*ABOUT THIS EXERCISE:*
Would you output the entries below only from the line containing "real(2))) = real(-1)." through the line containing "- 3. Repeat: Re-evaluate", exactly as they stand and with both ends included?

*RECORDS FOR PROCESSING:*

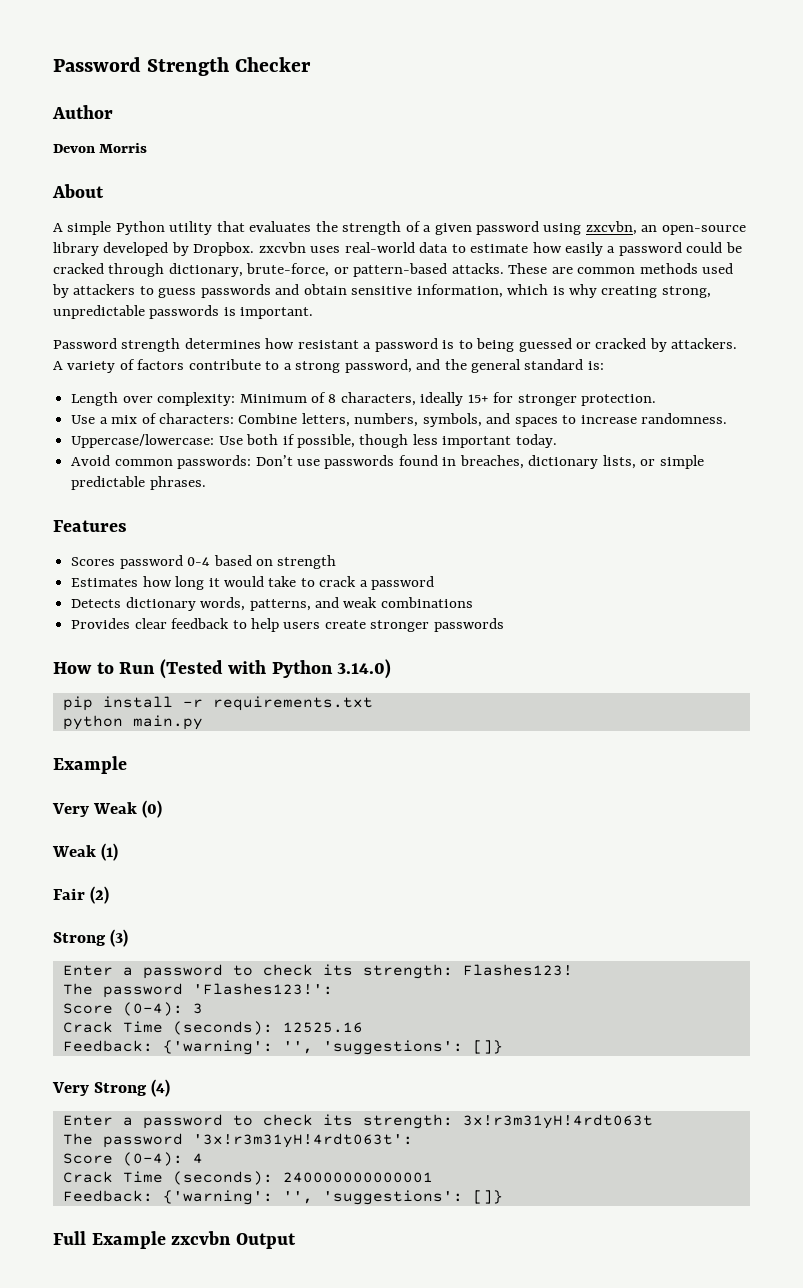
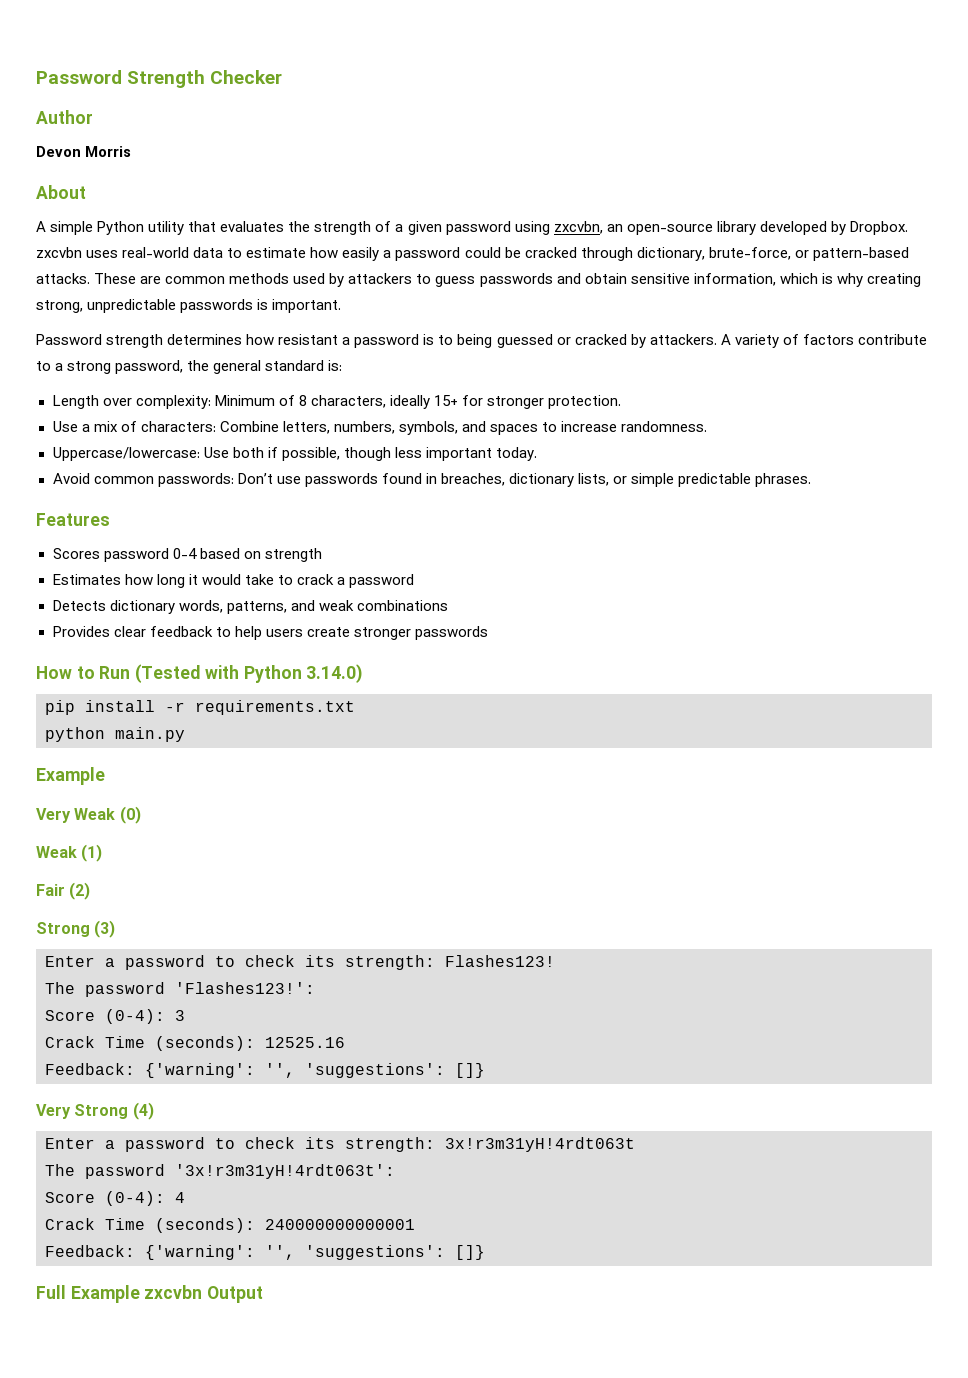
- A variety of factors contribute to a strong password, and the general standard is:
+ A variety of factors contribute to a strong password, the general standard is:

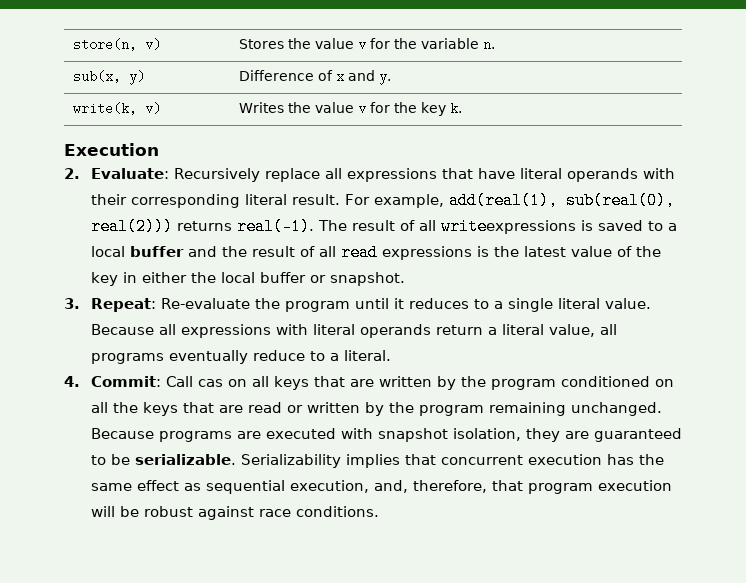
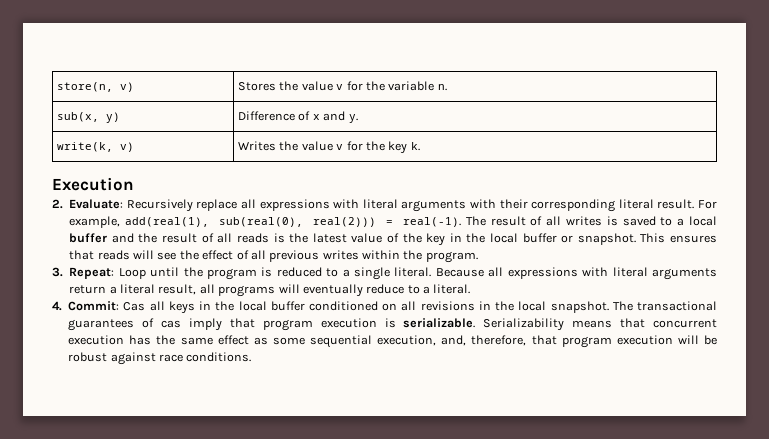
- 2. Evaluate: Recursively replace all expressions that have literal operands with their corresponding literal result.
+ 2. Evaluate: Recursively replace all expressions with literal arguments with their corresponding literal result.
- For example, add(real(1), sub(real(0), real(2))) returns real(-1).
+ For example, add(real(1), sub(real(0), real(2))) = real(-1).
- The result of all writeexpressions is saved to a local buffer and the result of all read expressions is the latest value of the key in either the local buffer or snapshot.
- 3. Repeat: Re-evaluate the program until it reduces to a single literal value.
+ The result of all writes is saved to a local buffer and the result of all reads is the latest value of the key in the local buffer or snapshot. This ensures that reads will see the effect of all previous writes within the program.
+ 3. Repeat: Loop until the program is reduced to a single literal.
- Because all expressions with literal operands return a literal value, all programs eventually reduce to a literal.
+ Because all expressions with literal arguments return a literal result, all programs will eventually reduce to a literal.
- 4. Commit: Call cas on all keys that are written by the program conditioned on all the keys that are read or written by the program remaining unchanged. Because programs are executed with snapshot isolation, they are guaranteed to be serializable.
+ 4. Commit: Cas all keys in the local buffer conditioned on all revisions in the local snapshot. The transactional guarantees of cas imply that program execution is serializable.
- Serializability implies that concurrent execution has the same effect as sequential execution, and, therefore, that program execution will be robust against race conditions.
+ Serializability means that concurrent execution has the same effect as some sequential execution, and, therefore, that program execution will be robust against race conditions.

*EXERCISE RESPONSE:*
+ For example, add(real(1), sub(real(0), real(2))) = real(-1).
- The result of all writeexpressions is saved to a local buffer and the result of all read expressions is the latest value of the key in either the local buffer or snapshot.
- 3. Repeat: Re-evaluate the program until it reduces to a single literal value.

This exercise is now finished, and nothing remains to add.